*Task objective*
An exact transcription of all the data is required, with every image removed.

*** Opening of Data records ***

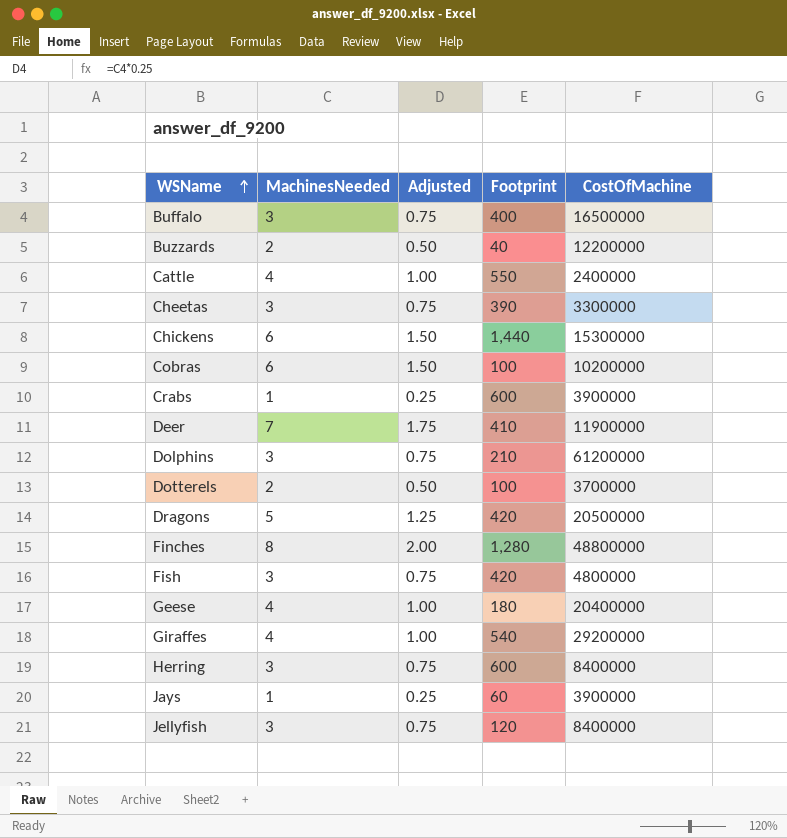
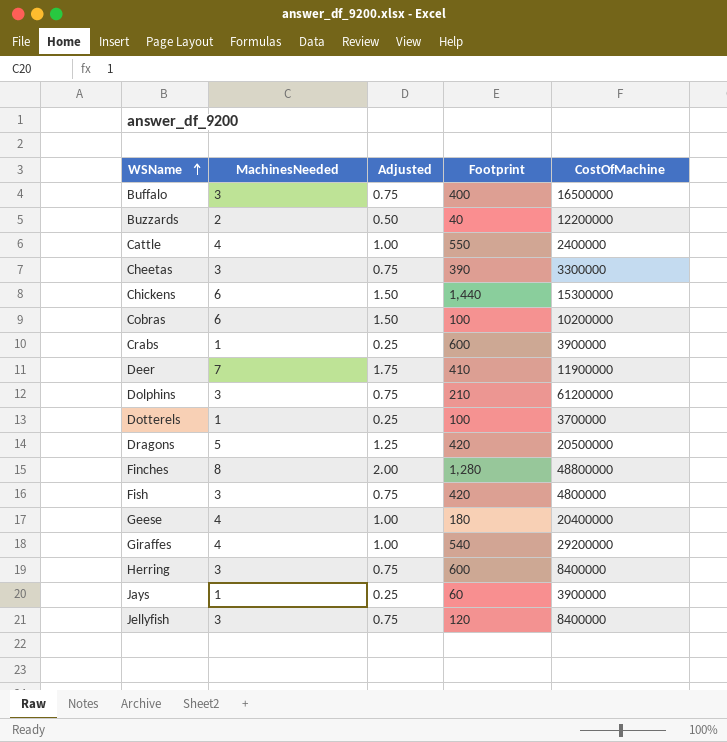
Dotterels | MachinesNeeded: 2 -> 1
Dotterels | Adjusted: 0.50 -> 0.25

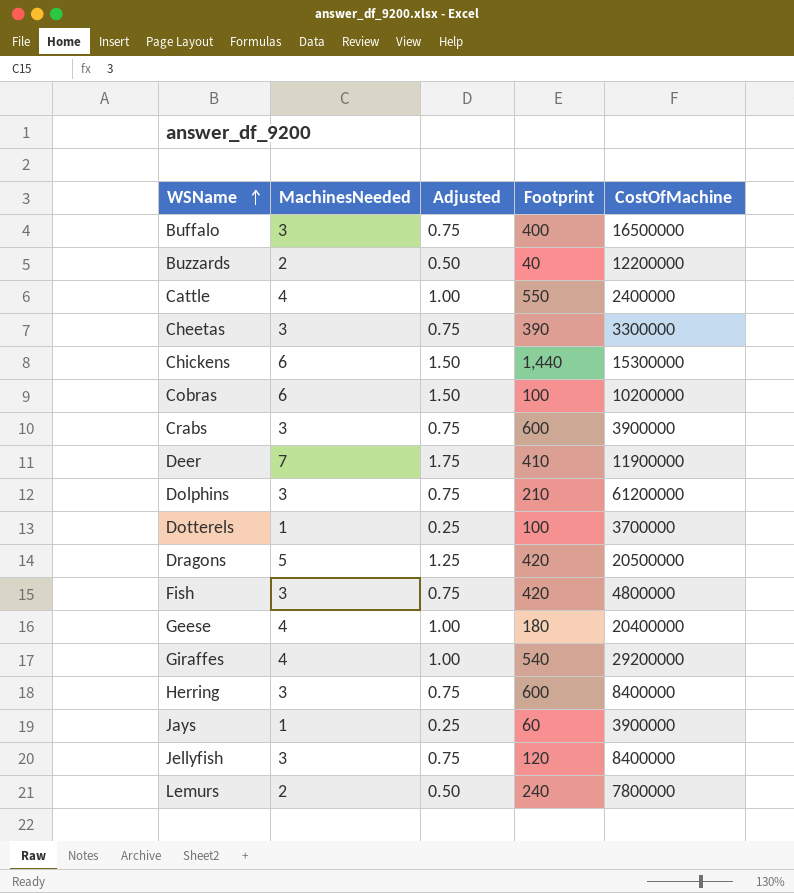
row Finches: 8 | 2.00 | 1,280 | 48800000 -> none
Crabs | MachinesNeeded: 1 -> 3
Crabs | Adjusted: 0.25 -> 0.75
row Lemurs: none -> 2 | 0.50 | 240 | 7800000

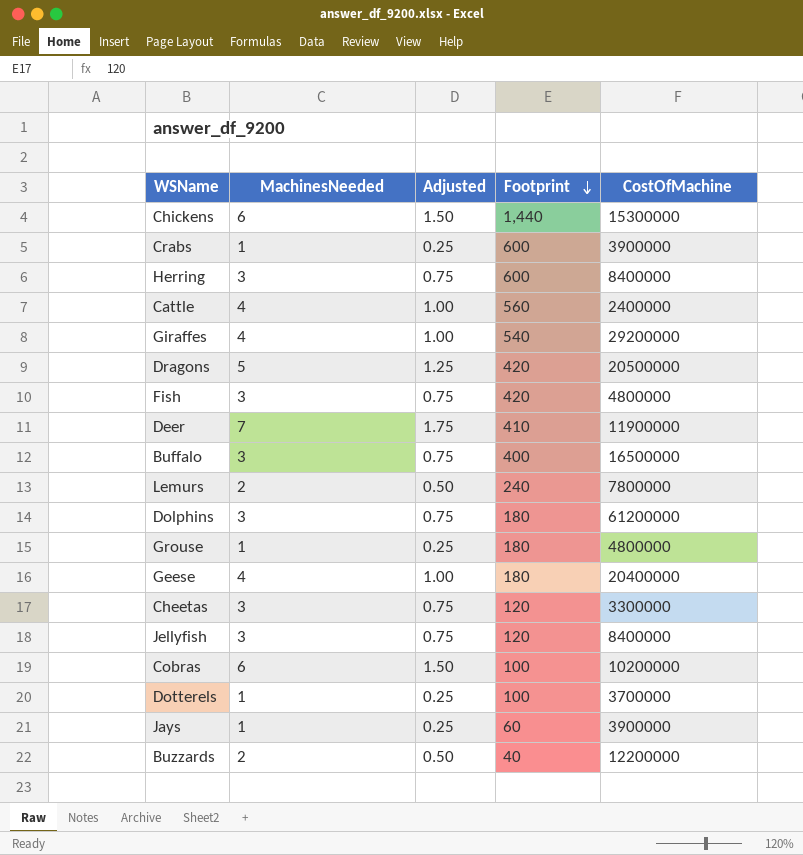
row order: WSName ascending -> Footprint descending
Crabs | MachinesNeeded: 3 -> 1
Crabs | Adjusted: 0.75 -> 0.25
Cattle | Footprint: 550 -> 560
Dolphins | Footprint: 210 -> 180
row Grouse: none -> 1 | 0.25 | 180 | 4800000
Cheetas | Footprint: 390 -> 120

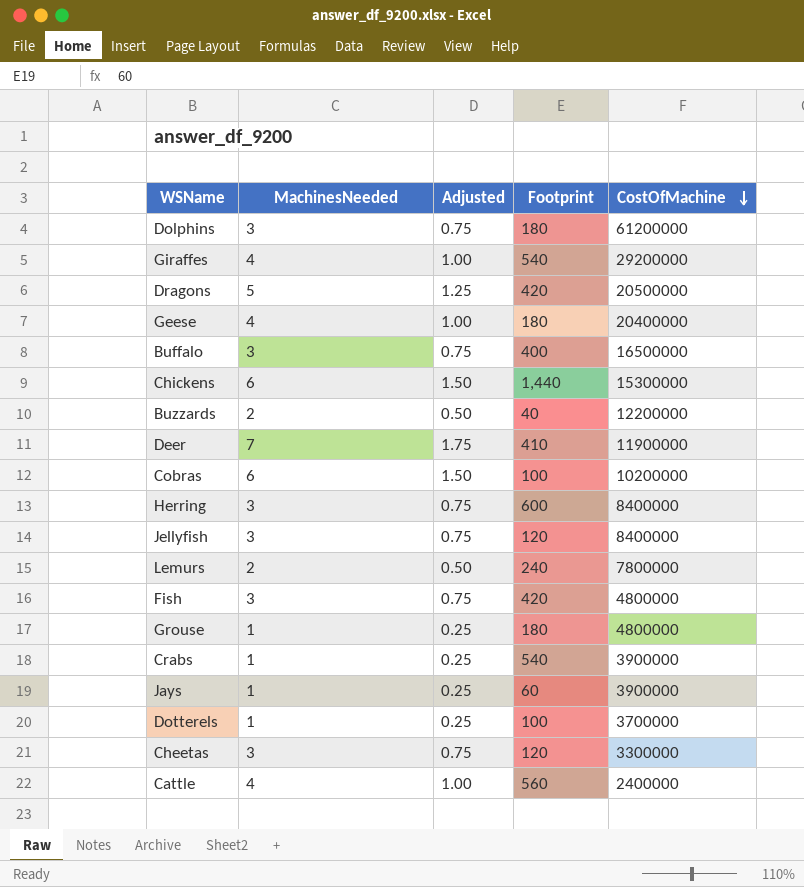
row order: Footprint descending -> CostOfMachine descending
Crabs | Footprint: 600 -> 540

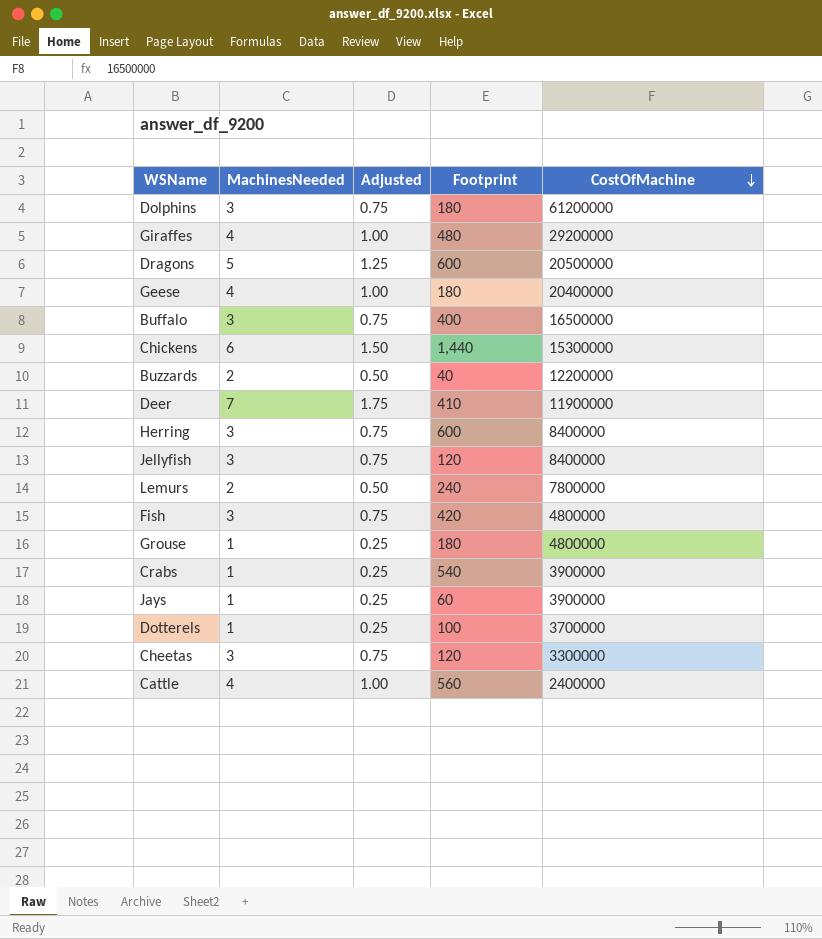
row Cobras: 6 | 1.50 | 100 | 10200000 -> none
Giraffes | Footprint: 540 -> 480
Dragons | Footprint: 420 -> 600

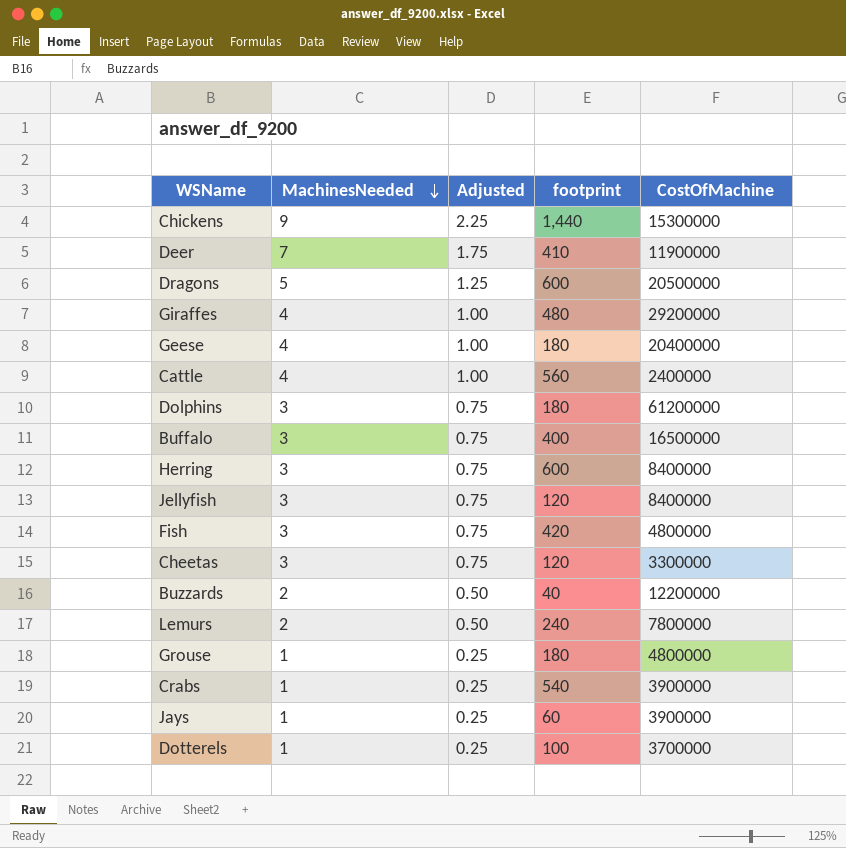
row order: CostOfMachine descending -> MachinesNeeded descending
column name: Footprint -> footprint
Chickens | MachinesNeeded: 6 -> 9
Chickens | Adjusted: 1.50 -> 2.25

*** Close of Data records ***

*Your solution*
Dotterels | MachinesNeeded: 2 -> 1
Dotterels | Adjusted: 0.50 -> 0.25

row Finches: 8 | 2.00 | 1,280 | 48800000 -> none
Crabs | MachinesNeeded: 1 -> 3
Crabs | Adjusted: 0.25 -> 0.75
row Lemurs: none -> 2 | 0.50 | 240 | 7800000

row order: WSName ascending -> Footprint descending
Crabs | MachinesNeeded: 3 -> 1
Crabs | Adjusted: 0.75 -> 0.25
Cattle | Footprint: 550 -> 560
Dolphins | Footprint: 210 -> 180
row Grouse: none -> 1 | 0.25 | 180 | 4800000
Cheetas | Footprint: 390 -> 120

row order: Footprint descending -> CostOfMachine descending
Crabs | Footprint: 600 -> 540

row Cobras: 6 | 1.50 | 100 | 10200000 -> none
Giraffes | Footprint: 540 -> 480
Dragons | Footprint: 420 -> 600

row order: CostOfMachine descending -> MachinesNeeded descending
column name: Footprint -> footprint
Chickens | MachinesNeeded: 6 -> 9
Chickens | Adjusted: 1.50 -> 2.25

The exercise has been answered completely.